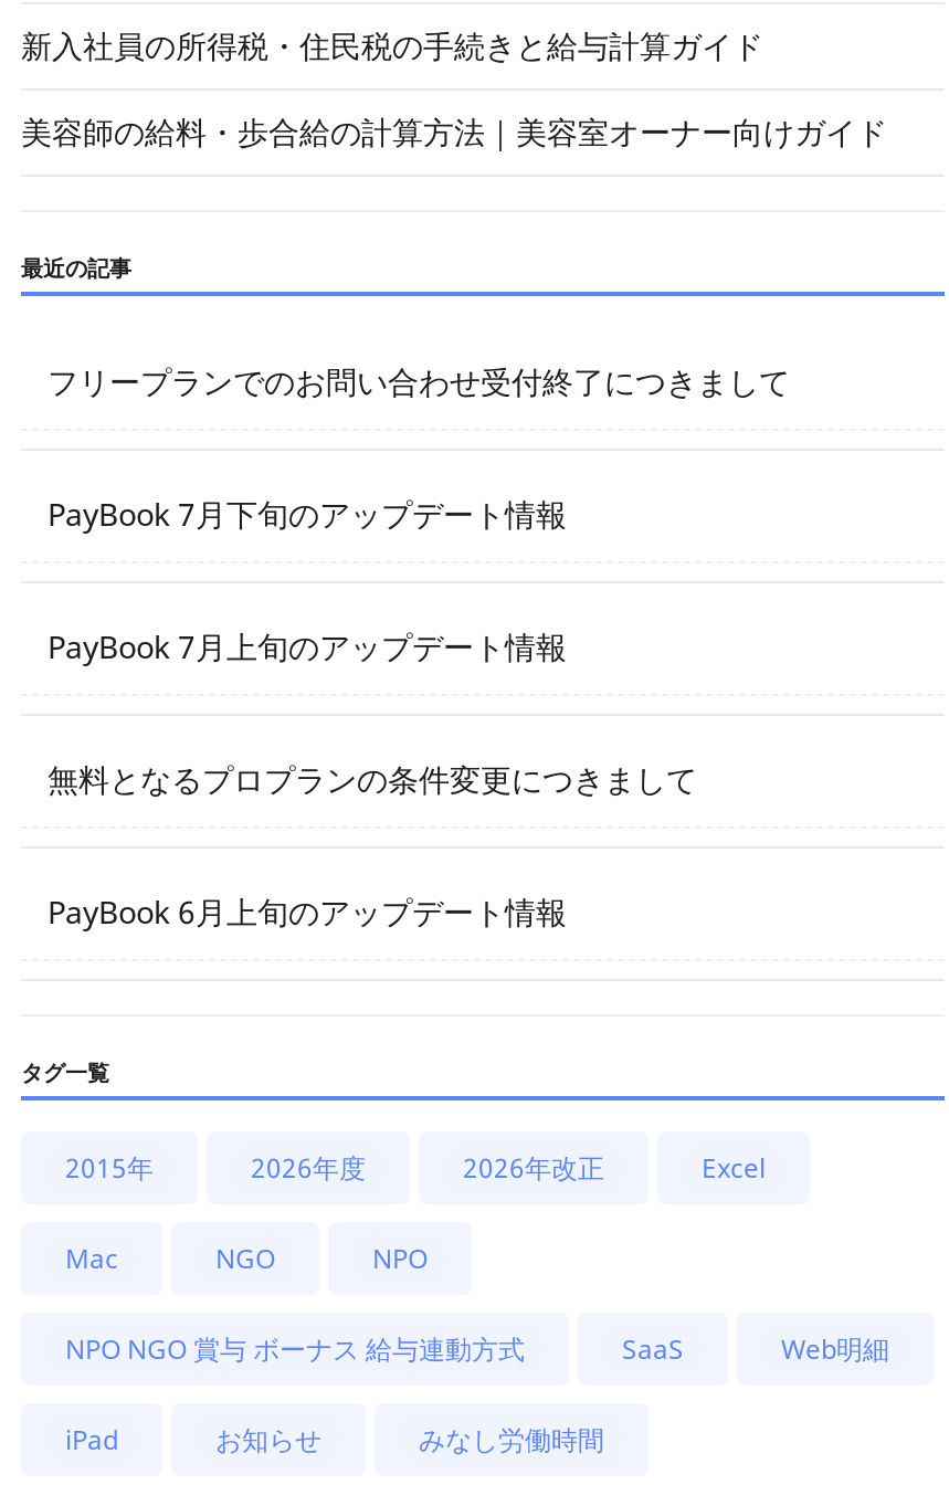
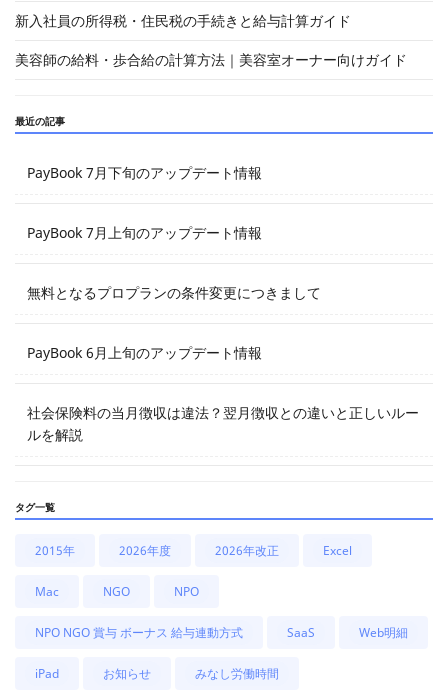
[48,360,790,402] フリープランでのお問い合わせ受付終了につきまして -> none
moved [48,493,697,932] -> [27,163,321,362]: PayBook 7月下旬のアップデート情報 | PayBook 7月上旬のアップデート情報 | 無料となるプロプランの条件変更につきまして | PayBook 6月上旬のアップデート情報
none -> [27,403,419,444] 社会保険料の当月徴収は違法？翌月徴収との違いと正しいルー | ルを解説

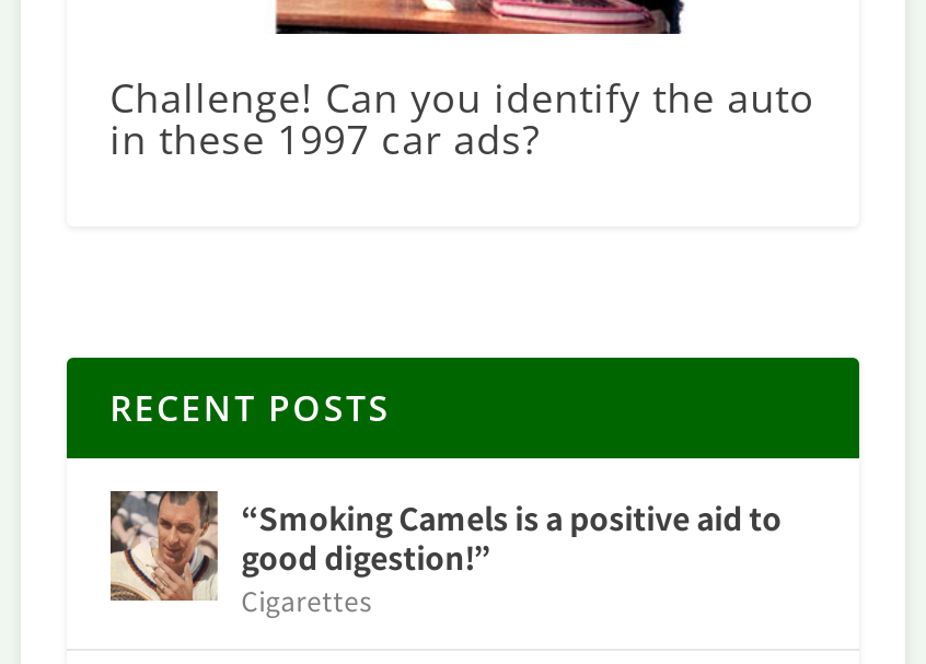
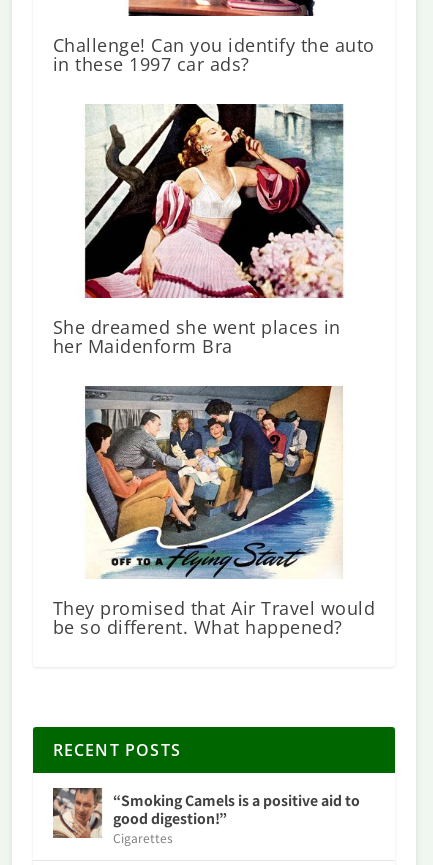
none -> [53,103,344,358] [image] | She dreamed she went places in | her Maidenform Bra
none -> [53,385,375,639] [image] | They promised that Air Travel would | be so different. What happened?

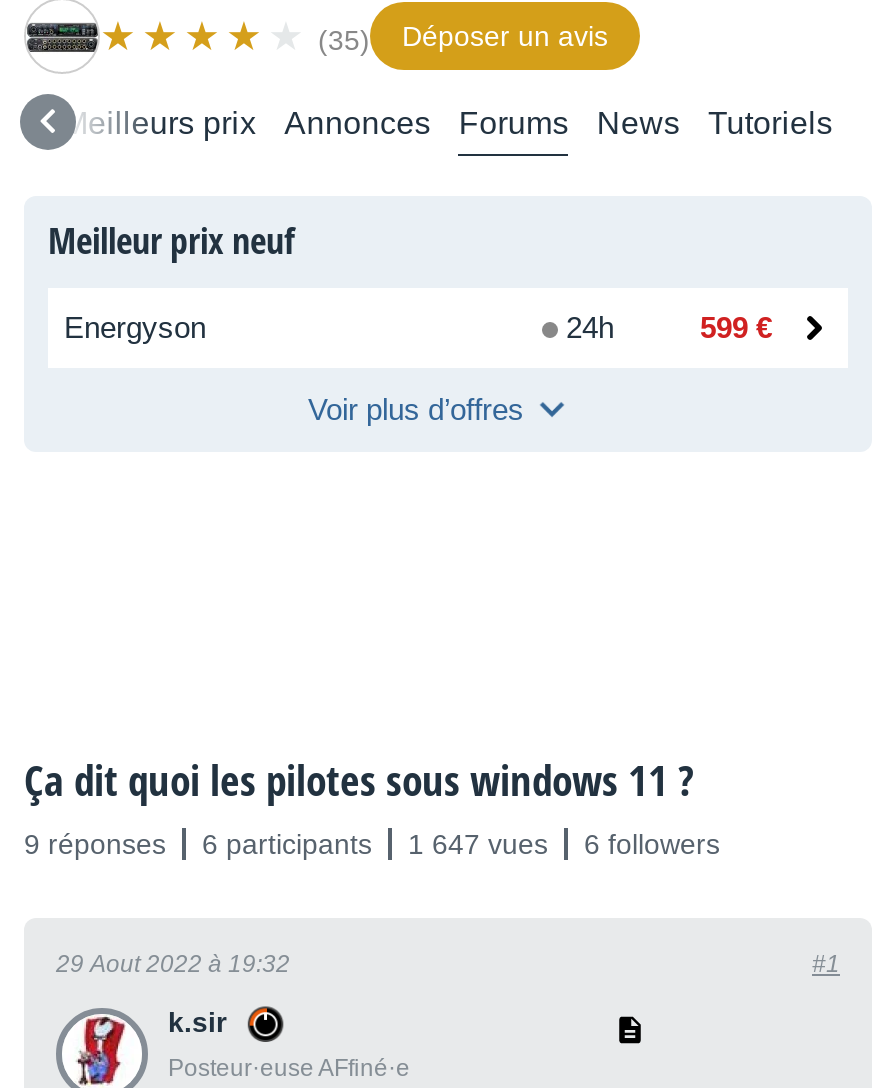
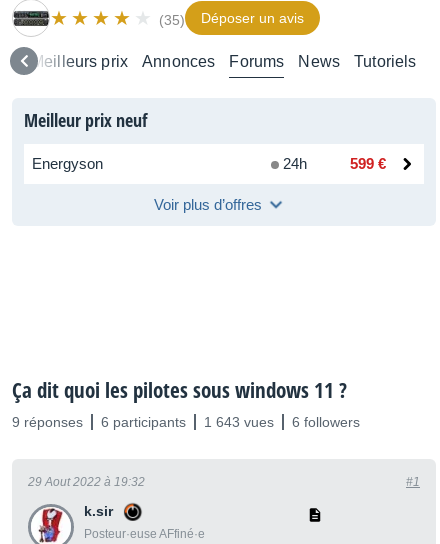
[24,828,720,860] 9 réponses 6 participants 1 647 vues 6 followers -> [12,414,360,430] 9 réponses 6 participants 1 643 vues 6 followers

__Task objective__
A single number is expected: how many lines in the entries contain "none".

__Exercise result__
4